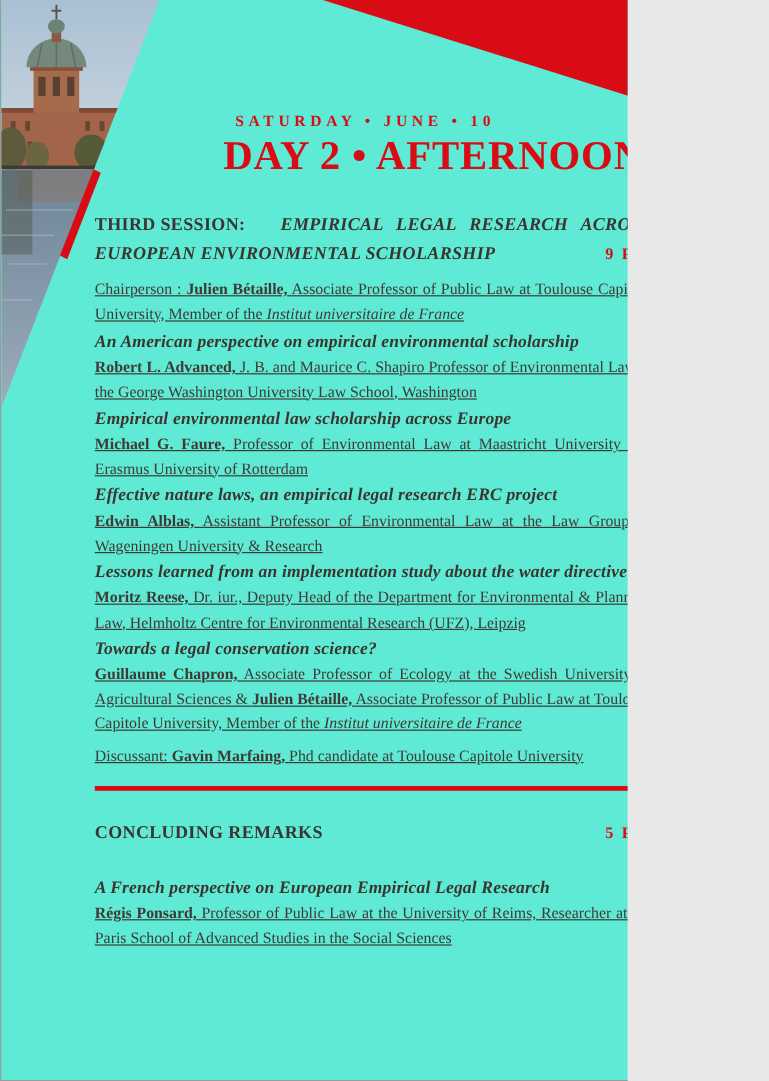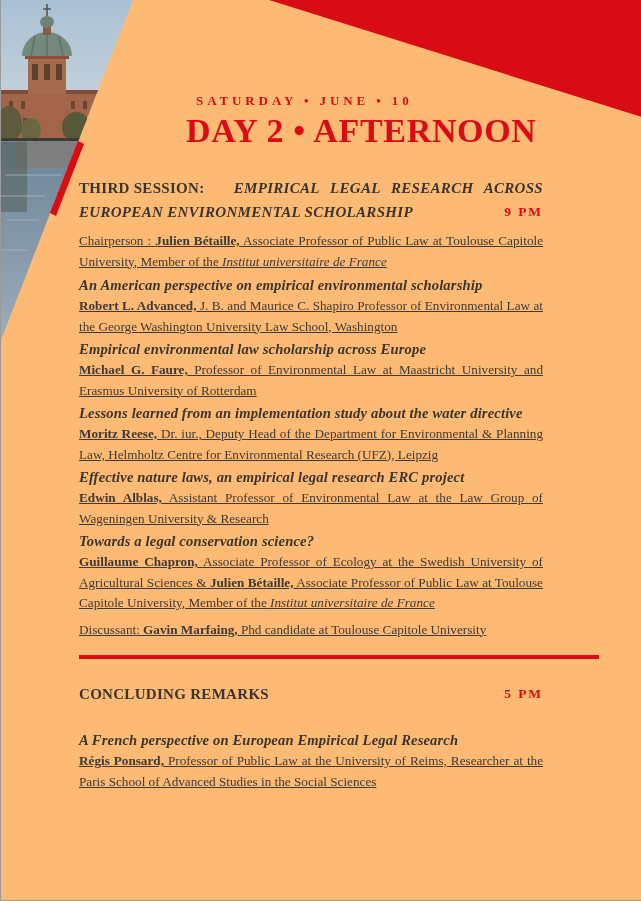--- a/index.html
+++ b/index.html
@@ -4,8 +4,8 @@
 <style>
   html,body{margin:0;padding:0;background:#e8e8e8;}
   .page{
-    position:relative;width:641px;height:901px;box-sizing:border-box;
-    background:#fdba74;overflow:hidden;
+    position:relative;width:523px;height:901px;box-sizing:border-box;
+    background:#5eead4;overflow:hidden;
     border-left:1px solid #9b9b9b;border-bottom:1px solid #9b9b9b;
     font-family:"Liberation Serif","DejaVu Serif",serif;color:#3f3a35;
   }

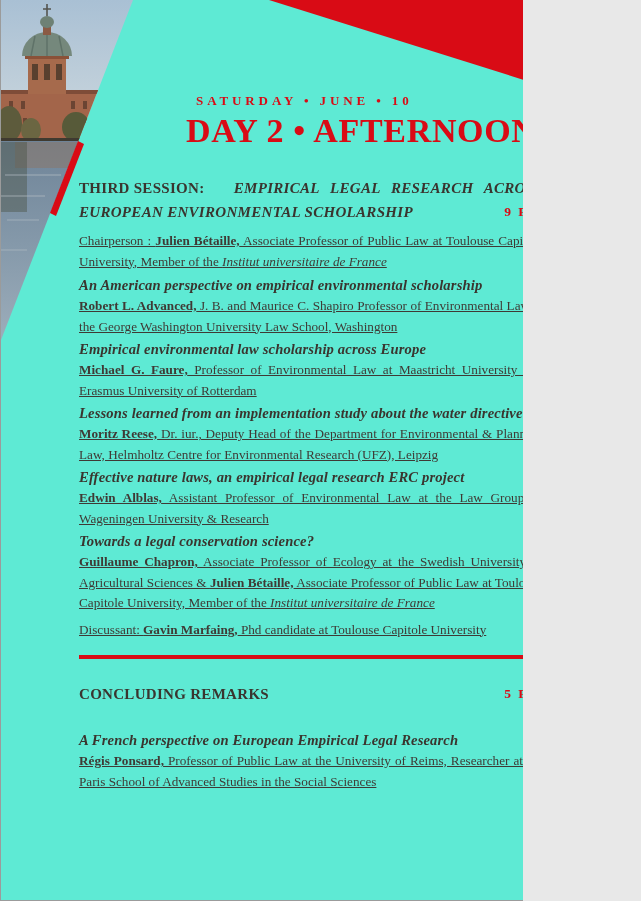--- a/index.html
+++ b/index.html
@@ -134,12 +134,12 @@
             <p class="desc talk-speaker-line"><span class="b">Michael G. Faure,</span><span> Professor of Environmental Law at Maastricht University and Erasmus University of Rotterdam</span></p>
           </div>
           <div class="talk">
+            <h3 class="talk-title">Effective nature laws, an empirical legal research ERC project</h3>
+            <p class="desc talk-speaker-line"><span class="b">Edwin Alblas,</span><span> Assistant Professor of Environmental Law at the Law Group of Wageningen University &amp; Research</span></p>
+          </div>
+          <div class="talk">
             <h3 class="talk-title">Lessons learned from an implementation study about the water directive</h3>
             <p class="desc talk-speaker-line"><span class="b">Moritz Reese,</span><span> Dr. iur., Deputy Head of the Department for Environmental &amp; Planning Law, Helmholtz Centre for Environmental Research (UFZ), Leipzig</span></p>
-          </div>
-          <div class="talk">
-            <h3 class="talk-title">Effective nature laws, an empirical legal research ERC project</h3>
-            <p class="desc talk-speaker-line"><span class="b">Edwin Alblas,</span><span> Assistant Professor of Environmental Law at the Law Group of Wageningen University &amp; Research</span></p>
           </div>
           <div class="talk">
             <h3 class="talk-title">Towards a legal conservation science?</h3>

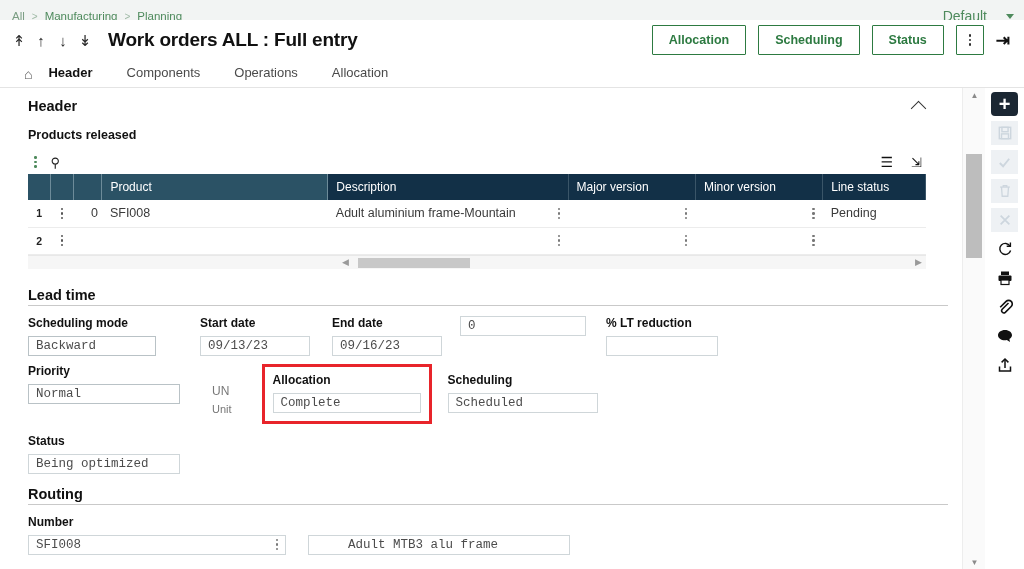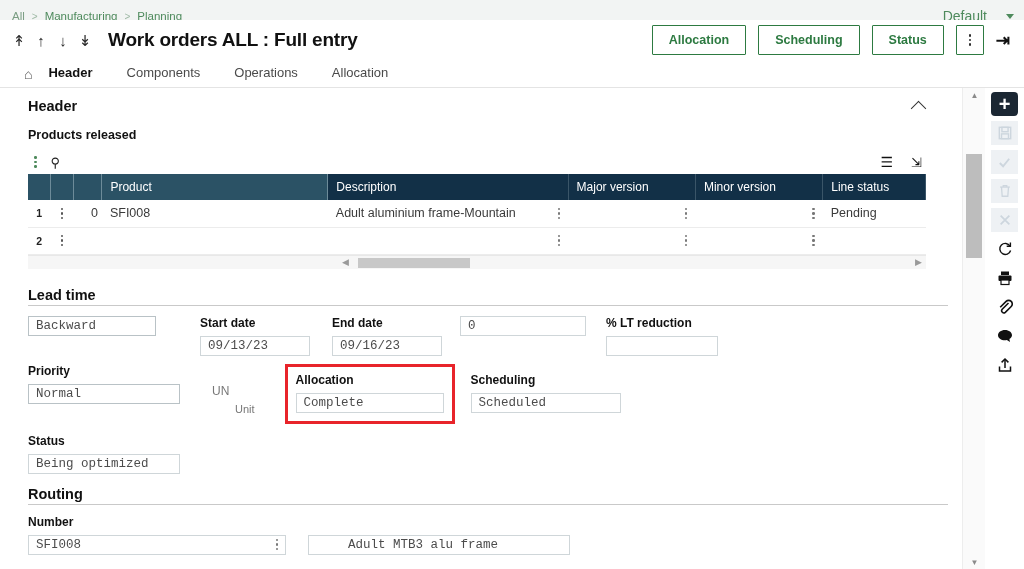--- a/index.html
+++ b/index.html
@@ -381,6 +381,7 @@
 
       <div class="form-row">
         <div class="field" style="width:172px;">
+          <span class="field-label">Scheduling mode</span>
           <span class="inp" style="width:128px;">Backward</span>
         </div>
         <div class="field" style="width:132px;">

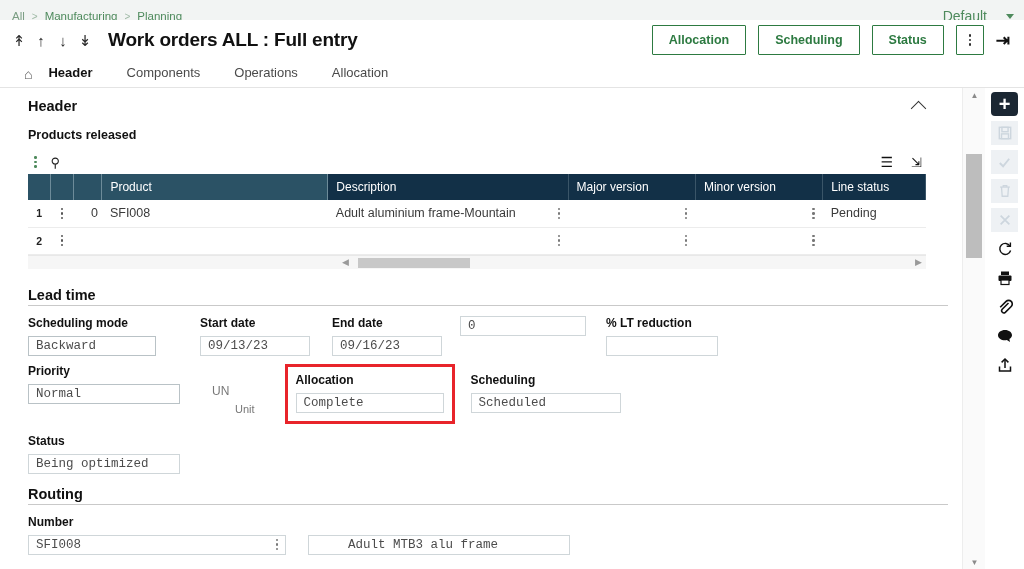--- a/index.html
+++ b/index.html
@@ -149,7 +149,7 @@
   .inp.right { justify-content: flex-end; }
   .inp.plain { border: 1px solid #cfd6d9; }
   .unit-block { display: flex; flex-direction: column; margin-left: 10px; padding-top: 20px; font-size: 12px; color: #777; }
-  .unit-block .u2 { font-size: 11px; margin-top: 5px; margin-left: 23px; }
+  .unit-block .u2 { font-size: 11px; margin-top: 5px; }
 
   .highlight-box {
     border: 3px solid #e8242a; padding: 6px 8px 8px 8px;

● ● ● ● ●

▶ What to do: The listing above should be repeated word for word, with every image left out.

▶ Response to this exercise:
--- a/index.html
+++ b/index.html
@@ -4,8 +4,8 @@
 <style>
   html,body{margin:0;padding:0;background:#e8e8e8;}
   .page{
-    position:relative;width:641px;height:901px;box-sizing:border-box;
-    background:#fdba74;overflow:hidden;
+    position:relative;width:523px;height:901px;box-sizing:border-box;
+    background:#5eead4;overflow:hidden;
     border-left:1px solid #9b9b9b;border-bottom:1px solid #9b9b9b;
     font-family:"Liberation Serif","DejaVu Serif",serif;color:#3f3a35;
   }

--- a/index.html
+++ b/index.html
@@ -134,12 +134,12 @@
             <p class="desc talk-speaker-line"><span class="b">Michael G. Faure,</span><span> Professor of Environmental Law at Maastricht University and Erasmus University of Rotterdam</span></p>
           </div>
           <div class="talk">
+            <h3 class="talk-title">Effective nature laws, an empirical legal research ERC project</h3>
+            <p class="desc talk-speaker-line"><span class="b">Edwin Alblas,</span><span> Assistant Professor of Environmental Law at the Law Group of Wageningen University &amp; Research</span></p>
+          </div>
+          <div class="talk">
             <h3 class="talk-title">Lessons learned from an implementation study about the water directive</h3>
             <p class="desc talk-speaker-line"><span class="b">Moritz Reese,</span><span> Dr. iur., Deputy Head of the Department for Environmental &amp; Planning Law, Helmholtz Centre for Environmental Research (UFZ), Leipzig</span></p>
-          </div>
-          <div class="talk">
-            <h3 class="talk-title">Effective nature laws, an empirical legal research ERC project</h3>
-            <p class="desc talk-speaker-line"><span class="b">Edwin Alblas,</span><span> Assistant Professor of Environmental Law at the Law Group of Wageningen University &amp; Research</span></p>
           </div>
           <div class="talk">
             <h3 class="talk-title">Towards a legal conservation science?</h3>

--- a/index.html
+++ b/index.html
@@ -381,6 +381,7 @@
 
       <div class="form-row">
         <div class="field" style="width:172px;">
+          <span class="field-label">Scheduling mode</span>
           <span class="inp" style="width:128px;">Backward</span>
         </div>
         <div class="field" style="width:132px;">

--- a/index.html
+++ b/index.html
@@ -149,7 +149,7 @@
   .inp.right { justify-content: flex-end; }
   .inp.plain { border: 1px solid #cfd6d9; }
   .unit-block { display: flex; flex-direction: column; margin-left: 10px; padding-top: 20px; font-size: 12px; color: #777; }
-  .unit-block .u2 { font-size: 11px; margin-top: 5px; margin-left: 23px; }
+  .unit-block .u2 { font-size: 11px; margin-top: 5px; }
 
   .highlight-box {
     border: 3px solid #e8242a; padding: 6px 8px 8px 8px;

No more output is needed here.